==== DATA TO EXAMINE

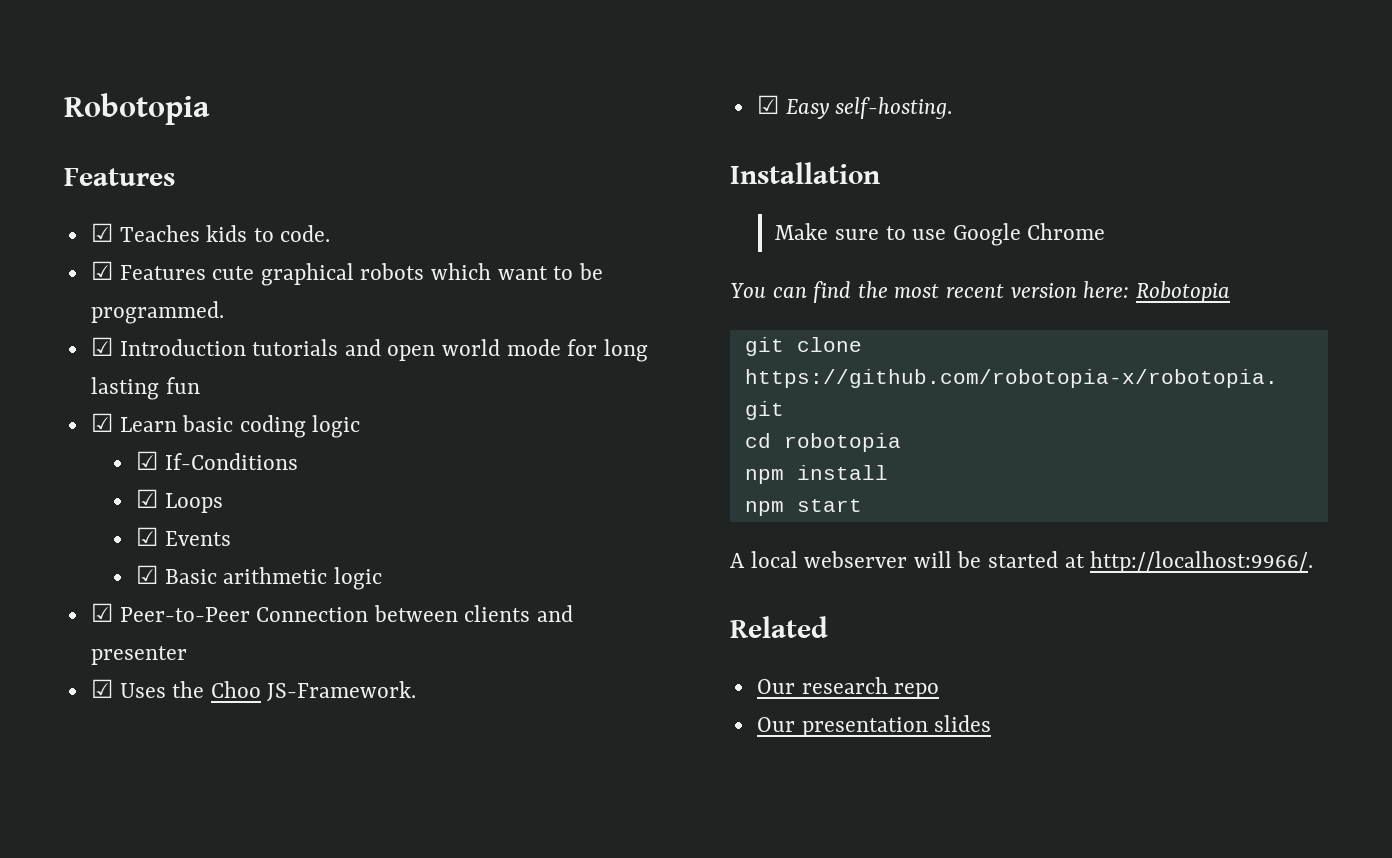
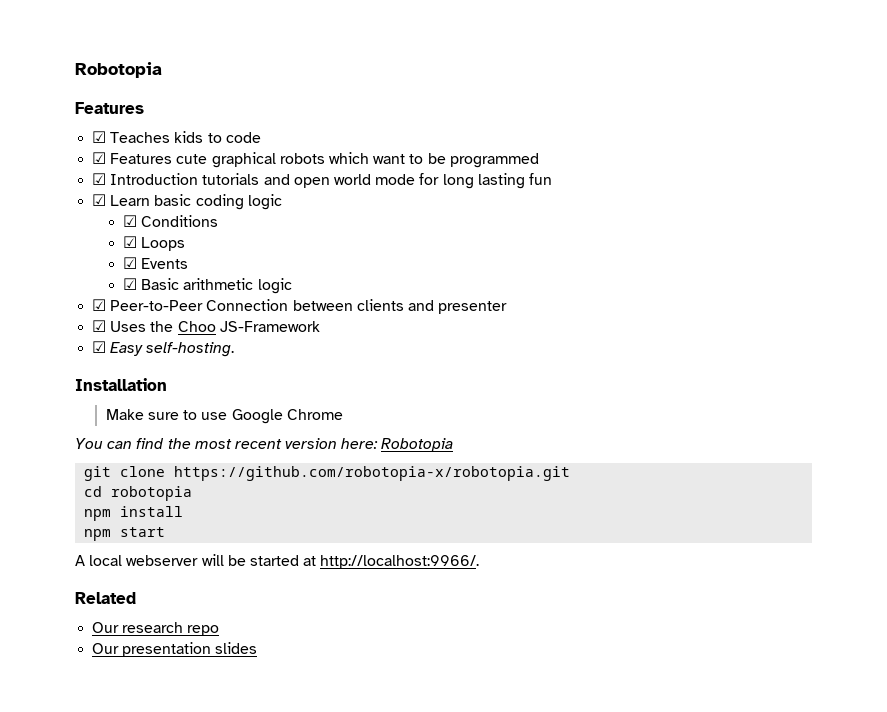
[280,225,331,242] code. -> [225,132,261,143] code
[90,301,224,324] programmed. -> [449,153,539,168] programmed
[164,453,298,470] If-Conditions -> [141,215,219,227] Conditions
[267,681,417,702] JS-Framework. -> [219,321,320,332] JS-Framework

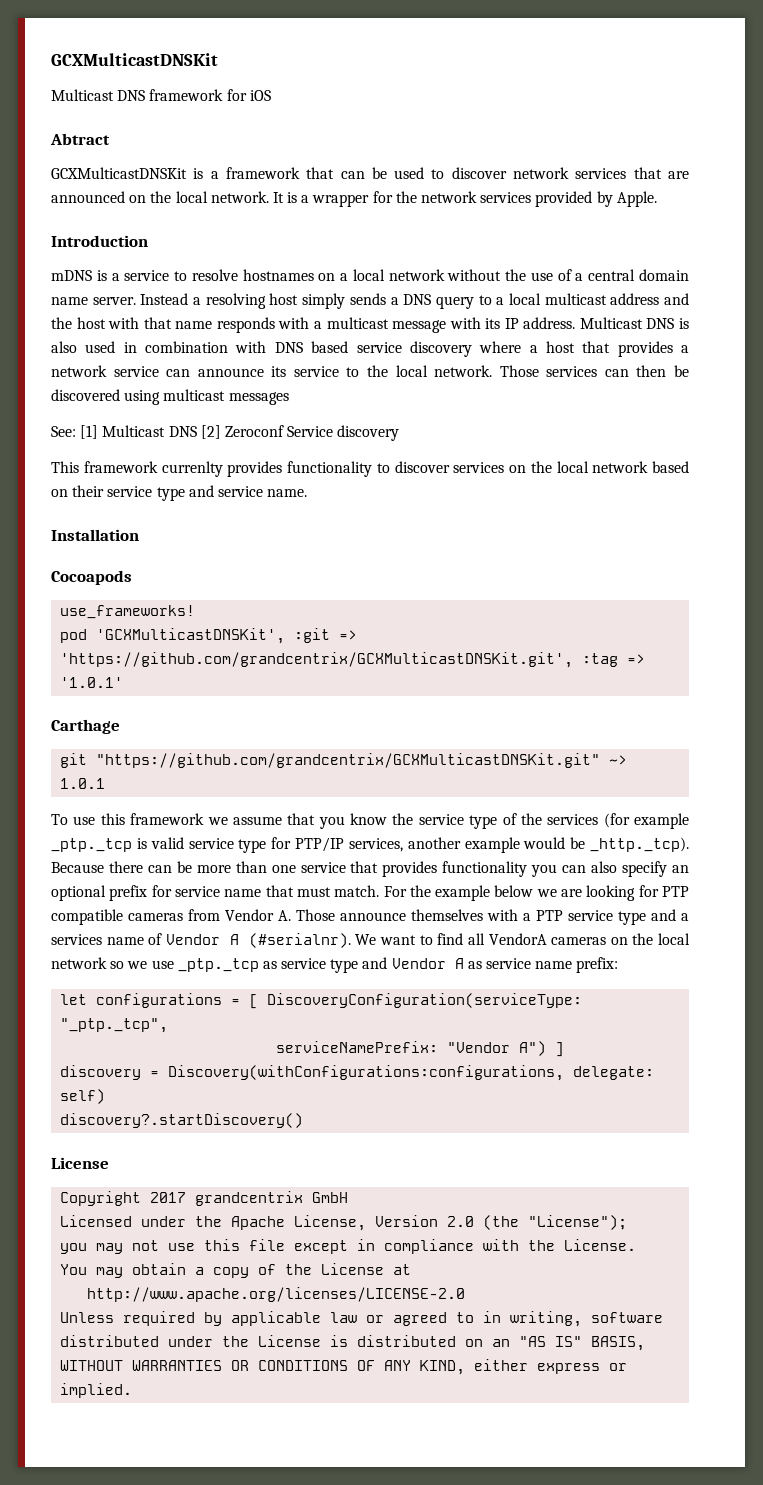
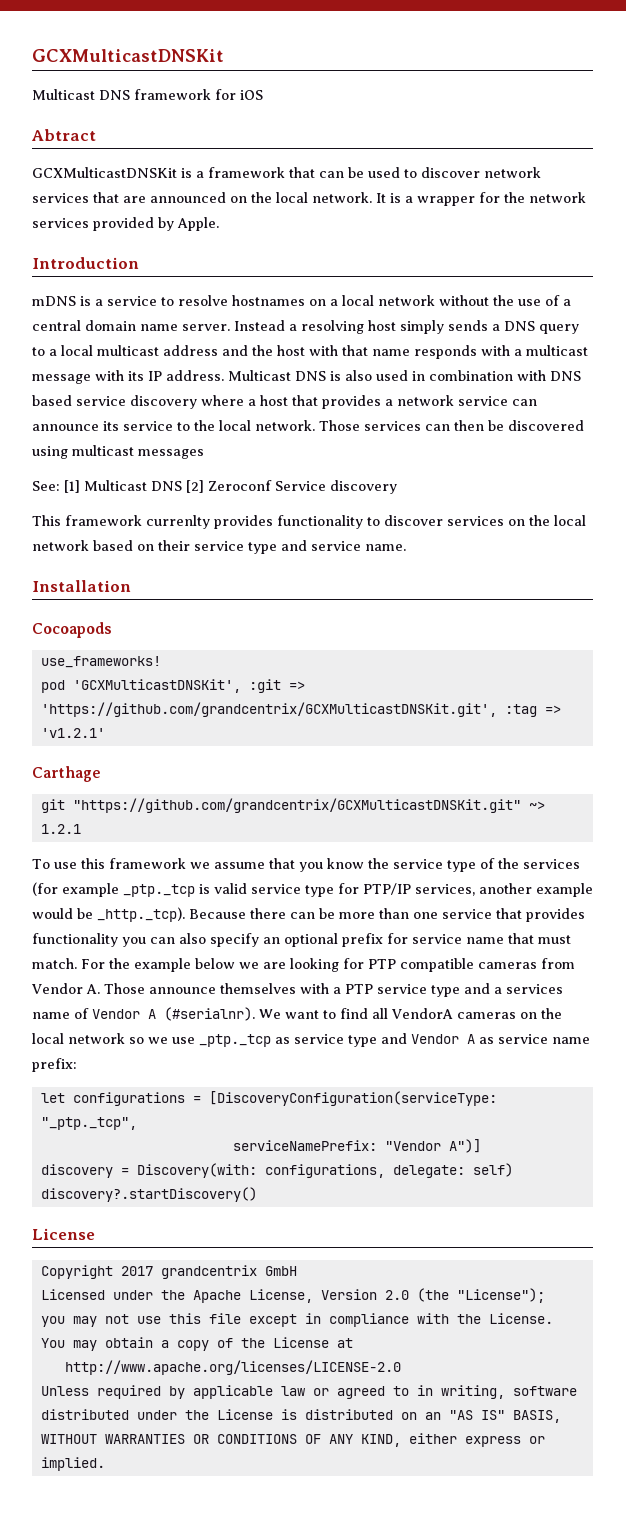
[60,677,124,688] '1.0.1' -> [40,728,105,738] 'v1.2.1'
[60,778,106,789] 1.0.1 -> [40,824,81,834] 1.2.1
[249,993,583,1009] [ DiscoveryConfiguration(serviceType: -> [208,1091,497,1106] [DiscoveryConfiguration(serviceType:
[519,1041,565,1057] A") ] -> [448,1139,481,1153] A")]
[168,1065,565,1081] Discovery(withConfigurations:configurations, -> [136,1163,385,1178] Discovery(with: configurations,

========

• ASSIGNMENT: Write out exactly the final stretch of the records: the line containing "[249,993,583,1009] [ DiscoveryConfiguration(serviceType: ->" and every line after it, through the last, and nothing else.

• ANSWER FOR THIS EXERCISE:
[249,993,583,1009] [ DiscoveryConfiguration(serviceType: -> [208,1091,497,1106] [DiscoveryConfiguration(serviceType:
[519,1041,565,1057] A") ] -> [448,1139,481,1153] A")]
[168,1065,565,1081] Discovery(withConfigurations:configurations, -> [136,1163,385,1178] Discovery(with: configurations,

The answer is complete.